Excitement factor: 8/10
"What manner of nonsensical fever dream is this?" That was the thought that went through my mind when first confronted with this highly experimental 2D indie title. Hohokum has no narrative, no tutorial, no tangible objectives and seemingly no point, other than exploring and feeling groovy. It presents you with a squiggly serpentine avatar and sets you loose in a psychedelic landscape reminiscent of Pepperland from The Yellow Submarine mixed with Adventure Time's Land of Ooo.
The game left me feeling perplexed and mystified -- it was as if a clown had popped out of nowhere, handed me an animal balloon and then disappeared in a puff of smoke. Weird doesn't really begin to cover it.
I'm not 100 percent sold on HohoKum yet, although a lot of that probably had to do with the fact that the TV was muted (aural immersion apparently plays a big role in the game.)

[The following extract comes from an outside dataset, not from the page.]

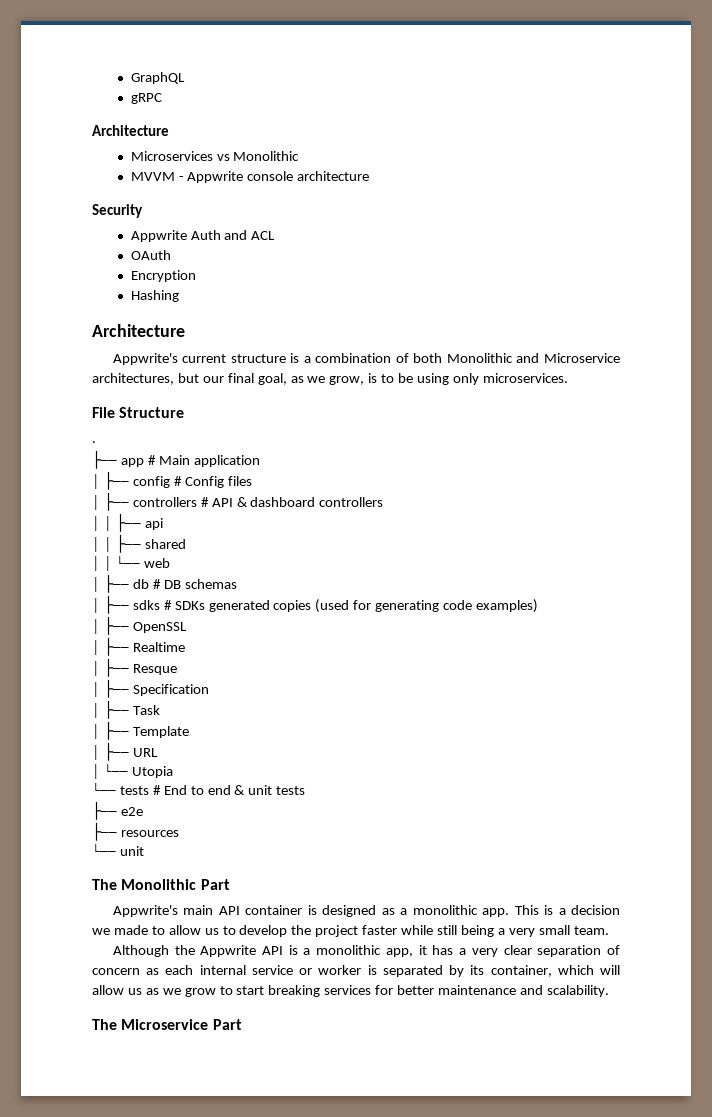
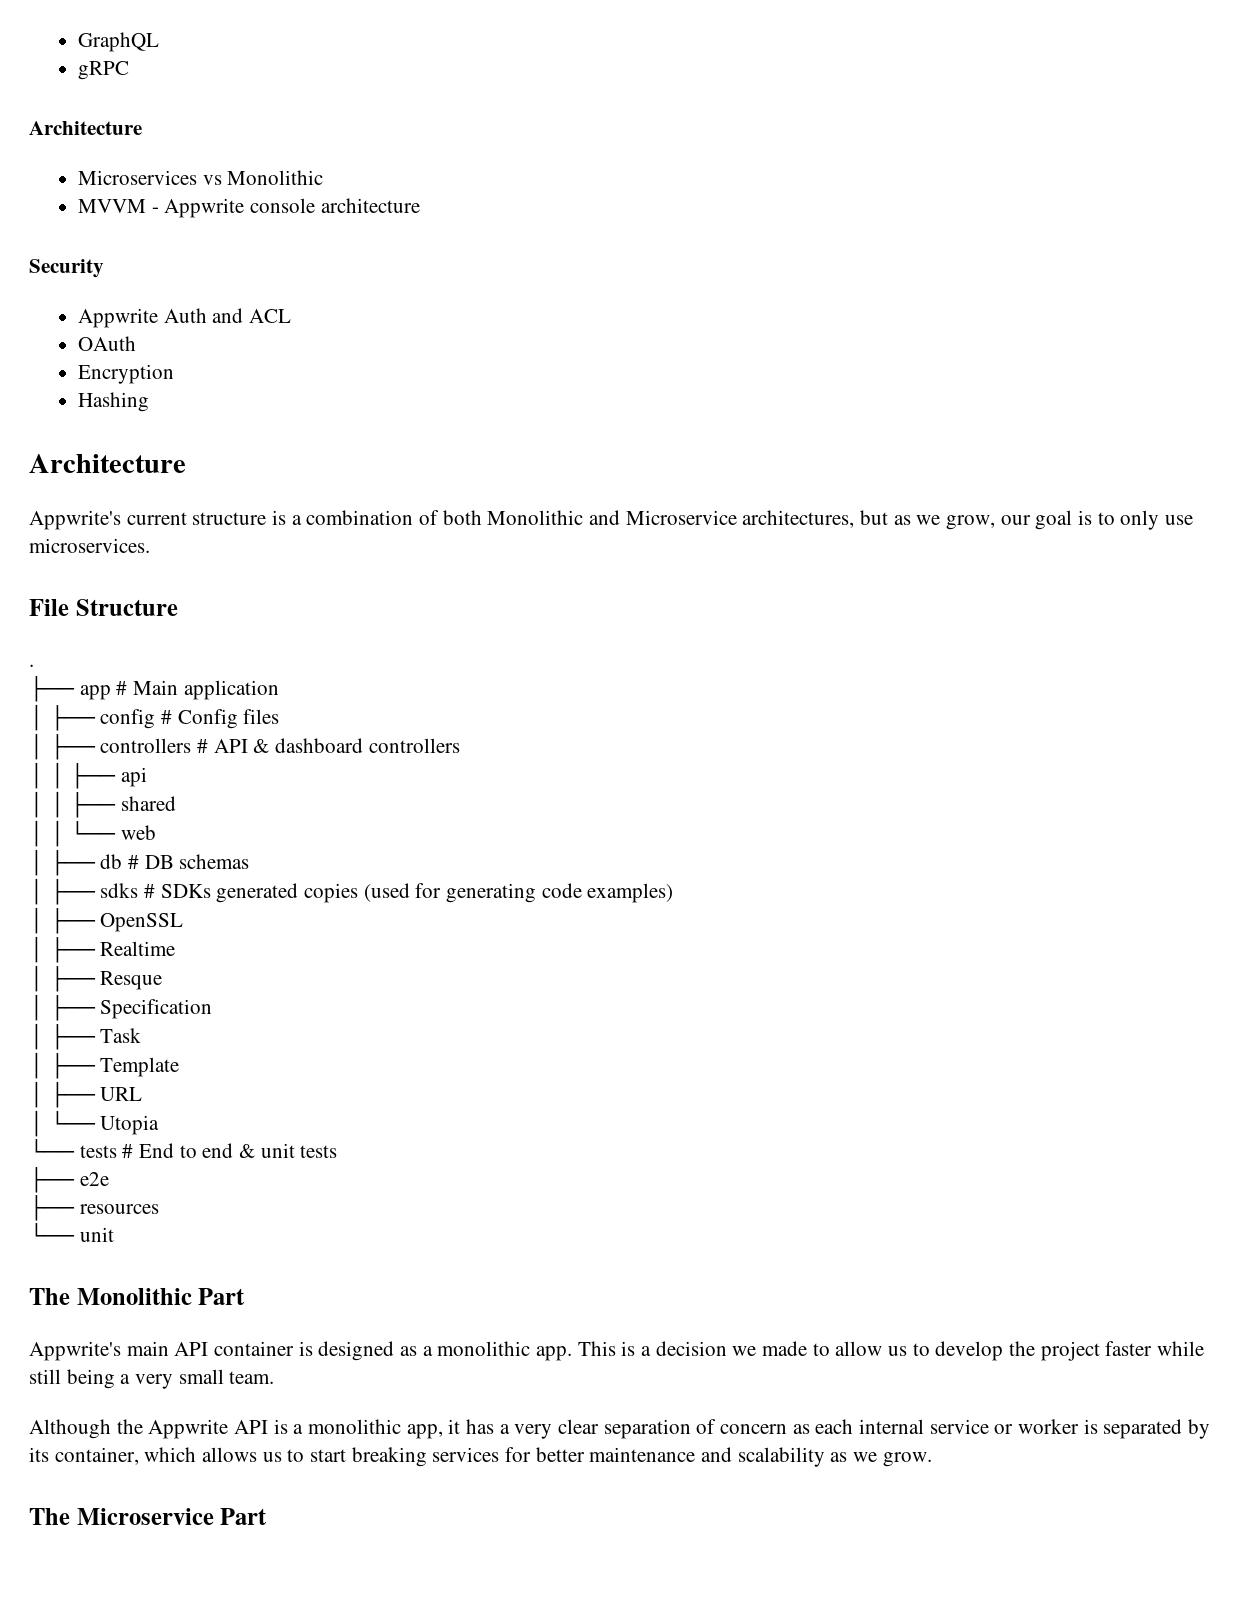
- Appwrite's current structure is a combination of both Monolithic and Microservice architectures, but our final goal, as we grow, is to be using only microservices.
+ Appwrite's current structure is a combination of both Monolithic and Microservice architectures, but as we grow, our goal is to only use microservices.
- Although the Appwrite API is a monolithic app, it has a very clear separation of concern as each internal service or worker is separated by its container, which will allow us as we grow to start breaking services for better maintenance and scalability.
+ Although the Appwrite API is a monolithic app, it has a very clear separation of concern as each internal service or worker is separated by its container, which allows us to start breaking services for better maintenance and scalability as we grow.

Nevertheless, we think Sony should be commended for its consistent support of small, independent works. In today's climate of samey sequels and multi-format releases, it's unique stuff like this that will make the PS4 stand out from the crowd.
Excitement factor: 8/10
All in all, we think the PlayStation 4 has a more compelling and varied launch lineup than the Xbox One -- especially if you don't care about Kinect. But things could quickly change in the months that follow. There's the behemoth known as Halo, of course, as well as a new Fable to look forward to. But based purely on the launch window, we think Sony may have Microsoft beat.
We'll be reporting back with a more thorough comparison of the two consoles closer to launch, including how the hardware, controllers and UIs compare.